Professor Michael Trimble, from the National Hospital for Neurology and Neurosurgery in London, has now submitted evidence to the CCRC after reviewing statements describing Tucker's state following the crash from witnesses at the scene.

"He has said I had a head injury which led to concussion and as a result my mental state was clearly abnormal. He said it created trauma and, because of that, my memories of the crash would be friable and unreliable - in other words, of no use to either the defence or prosecution.

"A main issue at trial was the jury's belief or otherwise of my account. The judge said if I was telling the truth, I was not guilty, but because of the head injury whether I was telling the truth or not cannot be brought into it."
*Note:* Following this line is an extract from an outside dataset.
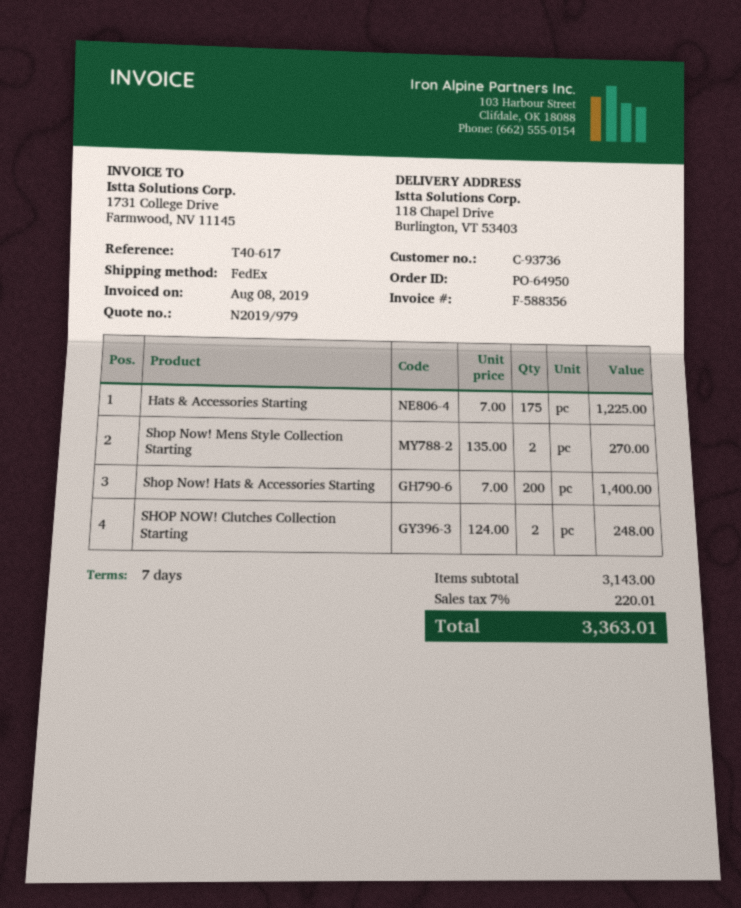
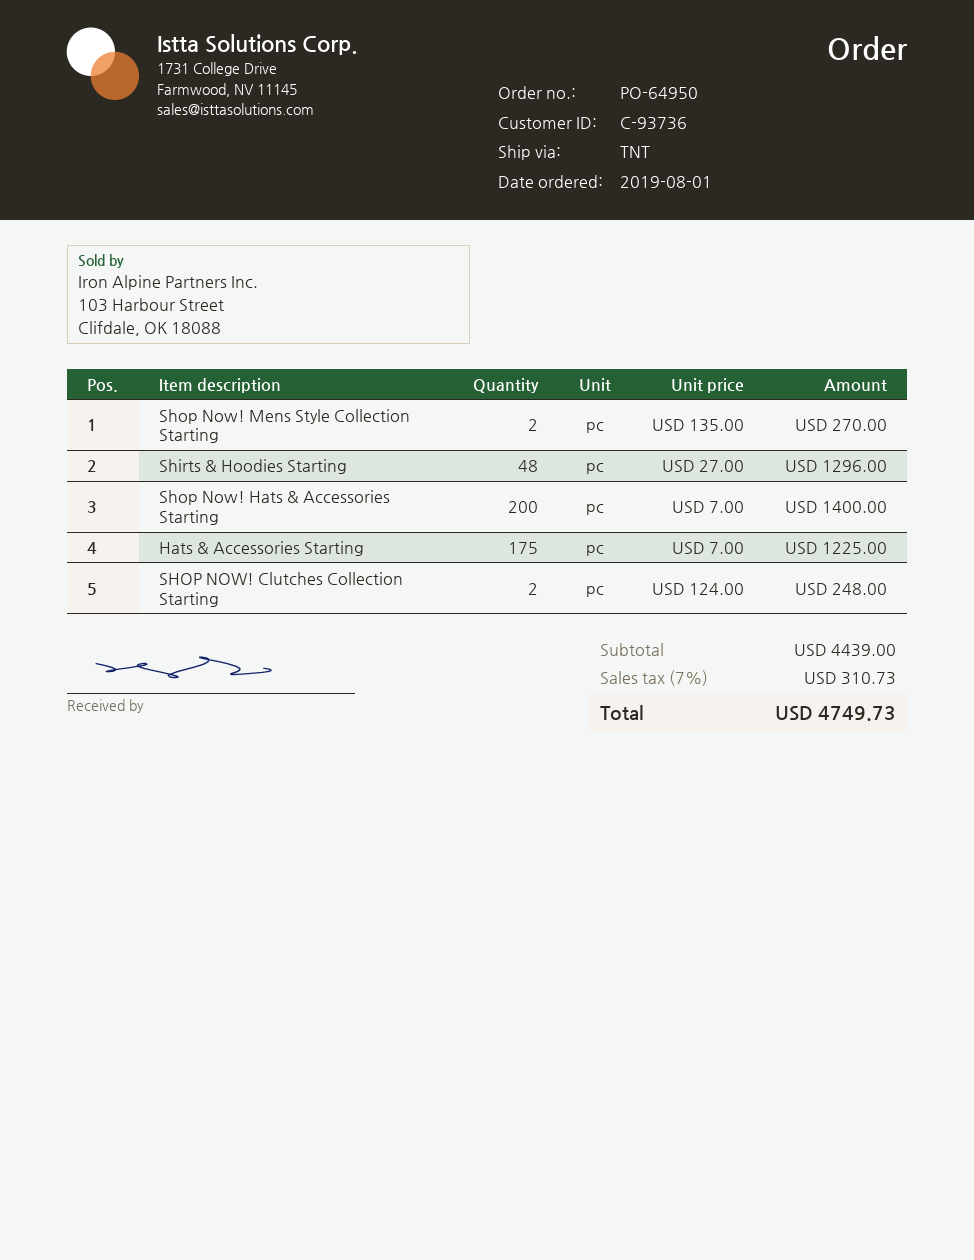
shipping method: FedEx -> TNT
Shirts & Hoodies Starting: none -> 48 x 27.00 = 1296.00
subtotal: 3143.00 -> 4439.00
tax: 7% = 220.01 -> 7% = 310.73
total: 3363.01 -> 4749.73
Tucker said a precedence had been set for hearing such evidence in appeals last year, when security guard Graham Huckerby's conviction for assisting raiders who stole £6.6m from his van was quashed due to medical evidence regarding his state of mind at the time. A second man, James Power, was also cleared of any involvement.

"In all probability, the CCRC would have referred my case back last time it was considered, as they accepted the reconstruction as fresh evidence," said Tucker.

"But their one and only real doubt was because of what they called 'inconsistencies' between the reconstruction and things I had recollected.

"The significance of Prof Trimble's evidence is that it removes the one thing causing reason for the CCRC's doubt last time round. He says it does not matter if I was knocked out or not - the trauma of the crash means my memories are not good enough to be used in criminal proceedings."

Tucker now has reports from seven separate pathologists, who all agree there was no evidence of foul play in Carol's death.

Amongst these is a submission from Prof Derrick Pounder, head of the Forensic Medicine Department at the University of Dundee, which has also been sent to the CCRC for consideration.

In it, he says: "There can be little doubt that the pathological evidence presented at trial was in some areas wrong and, above all, both misleading and highly prejudicial."

This evidence all taken together, Tucker says, has left him "very confident" his case will be heard again.

"The submission to the CCRC has been prioritised for immediate review and I will not have to wait in a queue," he said.

A spokesman for the CCRC confirmed the body had received a bundle of material, adding: "We will obviously be looking at exactly what material has been submitted.

"The case is eligible for prioritisation, but all applications for prioritisation do need to go before the relevant committee."